The potential complications associated with implantation of phakic IOLs may give cataract surgeons a few challenges, but problems can often be averted with proper sizing and vaulting.
Phakic IOLs (pIOLs) come in many models, but each of these comes with its own list of possible challenges. The diagnosis and prevention of these problems is the responsibility of the cataract surgeon, said Dr Nick Mamalis, professor of ophthalmology and visual sciences, John A. Moran Eye Center, University of Utah, Salt Lake City, Utah, USA.
The pIOL models include anterior chamber anglesupported lenses, anterior chamber iris-fixated lenses and posterior chamber lenses. Although specific problems are associated with each type of lens, some complications are linked to pIOL surgery in general.
Proper vaulting, neither too steep nor too flat, is also essential for all pIOL models. Vaulting that is too steep may increase pigment dispersion and cause glaucoma, whereas vaulting that is too flat may lead to anterior subcapsular cataract formation.

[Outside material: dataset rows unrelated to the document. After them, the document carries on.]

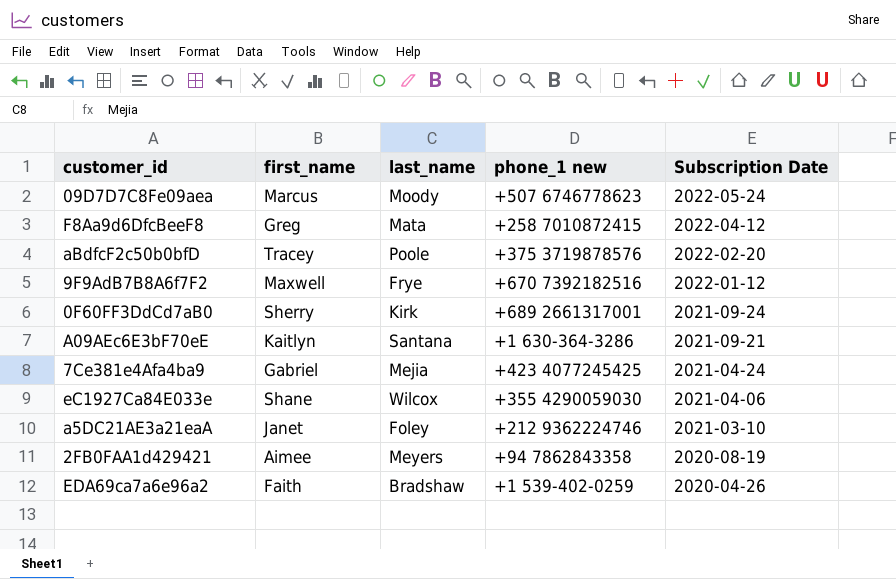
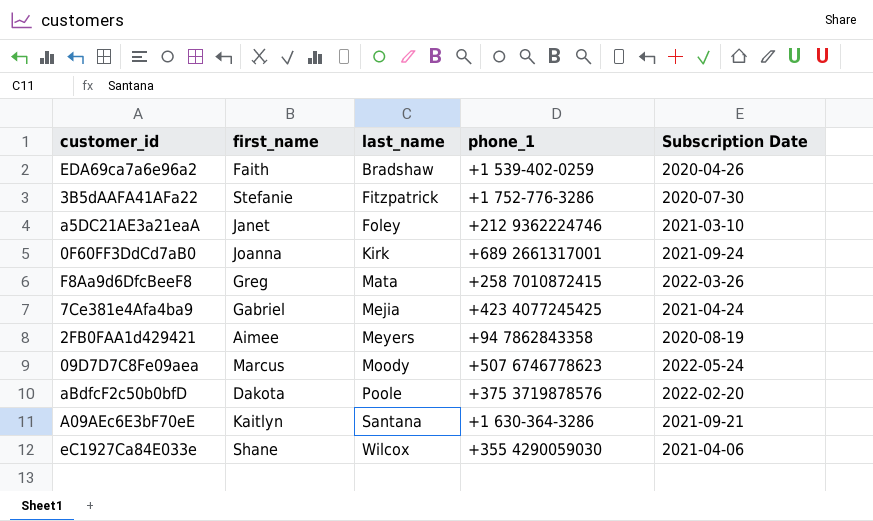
row order: Subscription Date descending -> last_name ascending
column name: phone_1 new -> phone_1
row 9F9AdB7B8A6f7F2: Maxwell | Frye | +670 7392182516 | 2022-01-12 -> none
row 3B5dAAFA41AFa22: none -> Stefanie | Fitzpatrick | +1 752-776-3286 | 2020-07-30
0F60FF3DdCd7aB0 | first_name: Sherry -> Joanna
F8Aa9d6DfcBeeF8 | Subscription Date: 2022-04-12 -> 2022-03-26
aBdfcF2c50b0bfD | first_name: Tracey -> Dakota

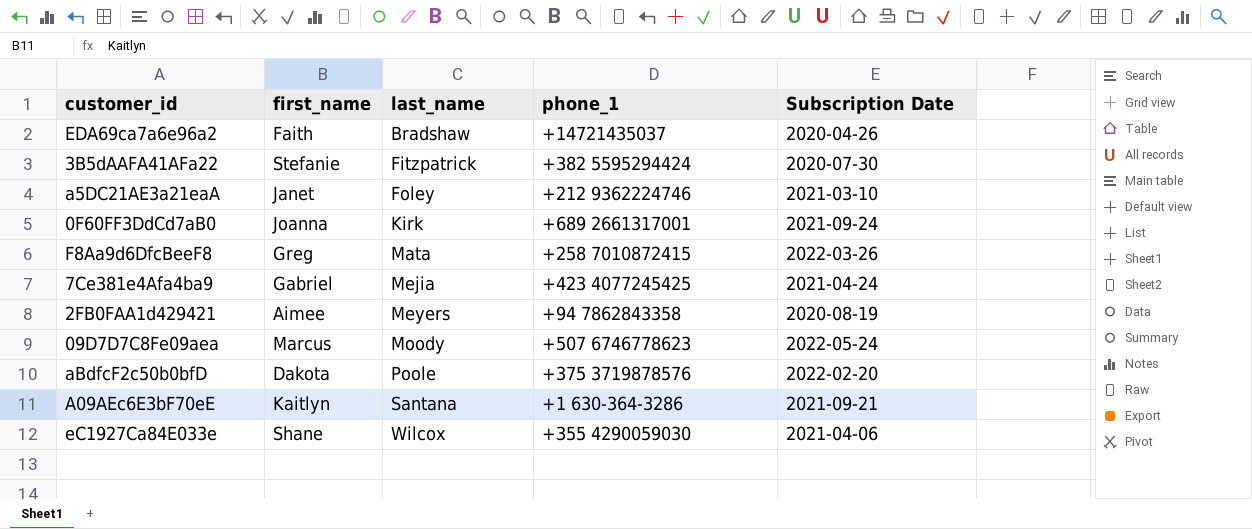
EDA69ca7a6e96a2 | phone_1: +1 539-402-0259 -> +14721435037
3B5dAAFA41AFa22 | phone_1: +1 752-776-3286 -> +382 5595294424

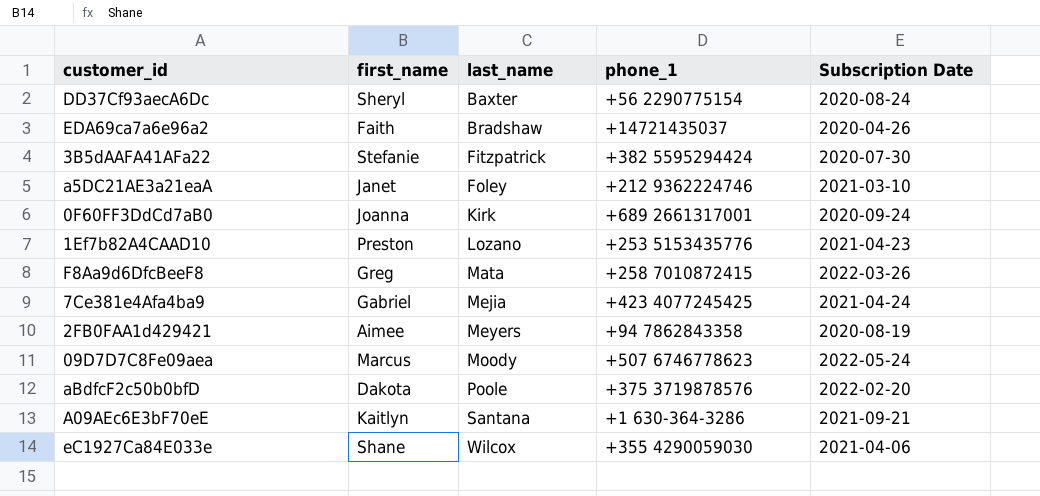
row DD37Cf93aecA6Dc: none -> Sheryl | Baxter | +56 2290775154 | 2020-08-24
0F60FF3DdCd7aB0 | Subscription Date: 2021-09-24 -> 2020-09-24
row 1Ef7b82A4CAAD10: none -> Preston | Lozano | +253 5153435776 | 2021-04-23

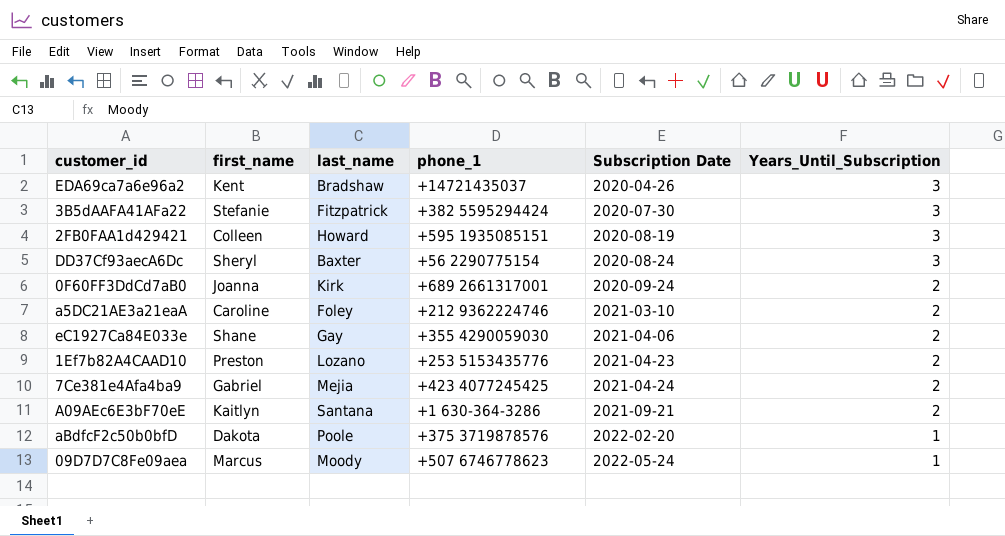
row order: last_name ascending -> Subscription Date ascending
column Years_Until_Subscription | position: none -> 6
row F8Aa9d6DfcBeeF8: Greg | Mata | +258 7010872415 | 2022-03-26 -> none
EDA69ca7a6e96a2 | first_name: Faith -> Kent
2FB0FAA1d429421 | first_name: Aimee -> Colleen
2FB0FAA1d429421 | last_name: Meyers -> Howard
2FB0FAA1d429421 | phone_1: +94 7862843358 -> +595 1935085151
a5DC21AE3a21eaA | first_name: Janet -> Caroline
eC1927Ca84E033e | last_name: Wilcox -> Gay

"Any time we open an eye, endophthalmitis is a possibility," Dr Mamalis maintained. "This is exceedingly rare, but we still need to remember it."
He also stressed that patients who are highly myopic are at increased risk of retinal detachments, although such detachments are also rare and that toxic anterior segment syndrome may also occur.
"Despite their infrequency, these complications need to be mentioned when counselling patients." Dr Mamalis said.